Je prends le temps de parler lentement et d'éviter tout geste de brusque pour initier la conversation. Je commence par pointer mon torse avant d'ouvrir la main dans la direction de la créature.
– Je m'appelle Taline. Et toi ?
Aucune réponse. Mon interlocutrice se méfie encore mais ne recule pas pour autant. Je continue sur ma lancée en répétant mes gestes.
– Taline, amie.
Face à l'absence d'agressivité de la créature, j'ose un nouveau pas dans sa direction. Elle ne rechigne pas cette fois et se contente de continuer à m'observer attentivement, comme si elle attendait quelque chose. Bizarrement, cela finit par m'inquiéter bien plus que si elle s'était montrée hostile. Autour de nous, l'air me parait plus lourd et obscur que jamais. Chaque petit bruit ou clignotement lumineux des machines me rend de plus en plus nerveuse. La peur doit déformer ma vision car j'ai l'impression que la créature est bien plus grande et effrayante qu'il y a cinq minutes. Pourtant elle n'a toujours pas bougé d'un pouce et ne semble visiblement plus avoir peur de moi. Disons que cela est un bon signe...

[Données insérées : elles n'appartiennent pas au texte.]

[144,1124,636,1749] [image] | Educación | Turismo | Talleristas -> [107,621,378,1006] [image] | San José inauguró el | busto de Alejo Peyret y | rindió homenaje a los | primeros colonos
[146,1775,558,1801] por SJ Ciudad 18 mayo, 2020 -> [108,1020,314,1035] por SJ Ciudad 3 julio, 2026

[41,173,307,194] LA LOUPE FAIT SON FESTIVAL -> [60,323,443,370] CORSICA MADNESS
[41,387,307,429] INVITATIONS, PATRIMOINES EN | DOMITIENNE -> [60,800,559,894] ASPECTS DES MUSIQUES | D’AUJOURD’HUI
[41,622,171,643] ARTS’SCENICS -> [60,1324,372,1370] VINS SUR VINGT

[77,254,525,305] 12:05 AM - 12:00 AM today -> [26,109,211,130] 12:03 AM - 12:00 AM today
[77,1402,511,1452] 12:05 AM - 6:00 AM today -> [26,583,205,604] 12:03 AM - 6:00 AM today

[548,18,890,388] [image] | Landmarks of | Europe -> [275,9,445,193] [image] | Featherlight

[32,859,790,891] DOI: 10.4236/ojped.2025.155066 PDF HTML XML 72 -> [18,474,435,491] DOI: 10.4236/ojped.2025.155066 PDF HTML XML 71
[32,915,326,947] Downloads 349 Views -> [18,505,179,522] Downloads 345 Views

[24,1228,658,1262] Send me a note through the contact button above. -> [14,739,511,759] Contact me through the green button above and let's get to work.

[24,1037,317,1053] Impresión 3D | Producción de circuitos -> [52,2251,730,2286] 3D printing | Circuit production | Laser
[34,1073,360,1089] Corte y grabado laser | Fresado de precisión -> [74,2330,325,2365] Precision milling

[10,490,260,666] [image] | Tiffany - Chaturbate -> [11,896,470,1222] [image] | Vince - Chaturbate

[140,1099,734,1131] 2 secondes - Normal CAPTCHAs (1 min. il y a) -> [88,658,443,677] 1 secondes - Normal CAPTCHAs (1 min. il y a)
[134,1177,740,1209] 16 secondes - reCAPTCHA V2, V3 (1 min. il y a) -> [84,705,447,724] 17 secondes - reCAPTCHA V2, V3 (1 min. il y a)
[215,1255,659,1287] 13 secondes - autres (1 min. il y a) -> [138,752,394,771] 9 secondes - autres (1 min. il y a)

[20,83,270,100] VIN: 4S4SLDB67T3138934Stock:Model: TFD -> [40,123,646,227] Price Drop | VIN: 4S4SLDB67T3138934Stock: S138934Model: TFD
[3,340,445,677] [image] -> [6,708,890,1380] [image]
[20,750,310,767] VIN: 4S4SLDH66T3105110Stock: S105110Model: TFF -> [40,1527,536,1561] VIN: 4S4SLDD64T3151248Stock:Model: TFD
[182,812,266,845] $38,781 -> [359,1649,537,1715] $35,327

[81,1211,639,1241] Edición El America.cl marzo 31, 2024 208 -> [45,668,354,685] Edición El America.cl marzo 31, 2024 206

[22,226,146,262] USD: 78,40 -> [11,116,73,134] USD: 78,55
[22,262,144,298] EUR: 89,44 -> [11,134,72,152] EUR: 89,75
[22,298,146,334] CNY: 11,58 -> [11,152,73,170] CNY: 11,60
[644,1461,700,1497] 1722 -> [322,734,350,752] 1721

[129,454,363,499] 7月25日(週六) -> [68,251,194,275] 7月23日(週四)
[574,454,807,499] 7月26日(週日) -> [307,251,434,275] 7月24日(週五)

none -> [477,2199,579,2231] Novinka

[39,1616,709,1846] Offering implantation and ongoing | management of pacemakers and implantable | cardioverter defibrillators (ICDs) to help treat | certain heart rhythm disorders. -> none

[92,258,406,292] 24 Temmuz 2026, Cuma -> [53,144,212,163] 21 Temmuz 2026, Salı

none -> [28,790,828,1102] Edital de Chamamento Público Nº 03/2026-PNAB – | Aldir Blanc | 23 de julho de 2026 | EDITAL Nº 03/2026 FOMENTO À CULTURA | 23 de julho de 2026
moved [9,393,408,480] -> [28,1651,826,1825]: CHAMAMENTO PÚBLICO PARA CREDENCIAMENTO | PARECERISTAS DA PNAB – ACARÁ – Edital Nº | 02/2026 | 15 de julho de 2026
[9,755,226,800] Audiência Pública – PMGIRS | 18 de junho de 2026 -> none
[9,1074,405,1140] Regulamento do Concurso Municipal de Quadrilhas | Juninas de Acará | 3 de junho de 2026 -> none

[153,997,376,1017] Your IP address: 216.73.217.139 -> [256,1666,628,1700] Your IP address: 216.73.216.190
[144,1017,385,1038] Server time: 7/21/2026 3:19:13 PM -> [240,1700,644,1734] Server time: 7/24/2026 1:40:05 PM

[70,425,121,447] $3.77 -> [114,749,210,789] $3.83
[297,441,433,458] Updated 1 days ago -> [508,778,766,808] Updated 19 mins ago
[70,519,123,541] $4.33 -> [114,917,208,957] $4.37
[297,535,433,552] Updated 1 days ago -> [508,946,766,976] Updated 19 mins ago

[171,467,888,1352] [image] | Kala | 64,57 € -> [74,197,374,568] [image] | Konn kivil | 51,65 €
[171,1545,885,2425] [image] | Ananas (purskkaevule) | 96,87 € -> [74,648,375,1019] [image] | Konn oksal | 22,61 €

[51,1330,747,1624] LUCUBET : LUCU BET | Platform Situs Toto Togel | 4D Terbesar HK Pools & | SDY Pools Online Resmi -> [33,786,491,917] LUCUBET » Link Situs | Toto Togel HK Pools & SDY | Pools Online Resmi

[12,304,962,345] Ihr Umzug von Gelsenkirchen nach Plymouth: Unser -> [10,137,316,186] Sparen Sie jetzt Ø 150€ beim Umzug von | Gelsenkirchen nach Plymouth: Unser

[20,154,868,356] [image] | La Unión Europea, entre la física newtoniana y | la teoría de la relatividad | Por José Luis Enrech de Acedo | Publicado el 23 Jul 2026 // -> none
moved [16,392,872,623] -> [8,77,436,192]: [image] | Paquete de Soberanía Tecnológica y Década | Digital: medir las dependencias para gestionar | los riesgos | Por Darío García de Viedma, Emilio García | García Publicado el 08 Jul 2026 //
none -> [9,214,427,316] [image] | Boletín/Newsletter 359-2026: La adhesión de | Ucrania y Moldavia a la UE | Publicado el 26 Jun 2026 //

Alors que de nouveaux scenarios anxiogènes se dessinent dans ma tête, un mouvement fait grimper ma tension en pic. Je regarde avec surprise la créature s'avancer d'un pas extrêmement lent et précautionneux dans ma direction. Des petits cris plaintifs et un peu étouffés me parviennent, comme s'ils résonnaient directement à l'intérieur de son corps. Je ne la quitte pas des yeux, tentant d'analyser sa peine.
Mon cœur cogne si fort contre ma poitrine que je n'entends plus que ses battements qui rugissent dans mes tympans. Tout n'est plus qu'obscurité autour de nous. La créature continue de s'approcher, gémissante et presque tremblante, et j'en viens à me dire qu'elle n'est probablement pas aussi hostile que je le pensais. La pauvre n'est que le fruit d'une expérience scientifique et n'a pas demandé à être ainsi. Qui sait quel genre de traitements elle a dû subir durant son existence ?
La créature pousse un terrible gémissement de tristesse en s'arrêtant devant moi et, soudain, je n'éprouve plus aucune peur, seulement de la pitié. J'ai le sentiment que cet être, quel qu'il soit, est jeune et perdu. Sans doute ne sait-il pas le mal qu'il a fait. Il n'attaque que pour se défendre parce qu'il est tout aussi terrorisé des humains qui ont croisé son chemin. Est-ce réellement sa faute ou plutôt celle de ceux qui l'ont mis au monde ?
– Je veux t'aider.
Je ne sais pas si la créature parvient à déceler mes intentions mais je la sens intriguée par mes propos. Je crois qu'elle comprend même si je ne saurai dire comment. Sentant un lien positif se créer entre nous, je tends une main amicale dans sa direction. Elle répond en posant une main épaisse et légèrement caoutchouteuse dans la mienne. Ses doigts aussi blancs que le reste de son corps font trois fois les miens en taille et je suis surprise de n'apercevoir aucune griffe ni ongle. Même en resserrant son étreinte, elle ne me fait pas mal. J'ai plutôt l'impression que ma main est compressée dans un gros coussin. Je serre à mon tour pour réconforter la créature et observe avec empathie son visage lisse et sombre, espérant y déceler une quelconque émotion. Je sens sa respiration rapide et puissante sans comprendre d'où elle vient.
– Ça va aller, je lui intime tout bas en affichant un sourire réconfortant.
Mes yeux se perdent un instant dans l'obscurité de sa face carrée dans laquelle se reflète mon propre visage. Mon image apparait et disparait au rythme des voyants des machines qui nous entourent. J'ai l'air encore plus épuisée qu'à mon arrivée dans cet hôtel. Mais alors que je détourne mon attention, un détail la ramène au visage de la créature. Peut-être que la fatigue me joue des tours mais pendant un bref moment j'ai cru distinguer des yeux derrière cet écran noir. Comme s'il y avait quelqu'un là, derrière, à l'intérieur de cette tête dépourvue d'aspérité. Et si ce corps lisse n'est qu'une coquille et que la véritable créature vit à l'intérieur ?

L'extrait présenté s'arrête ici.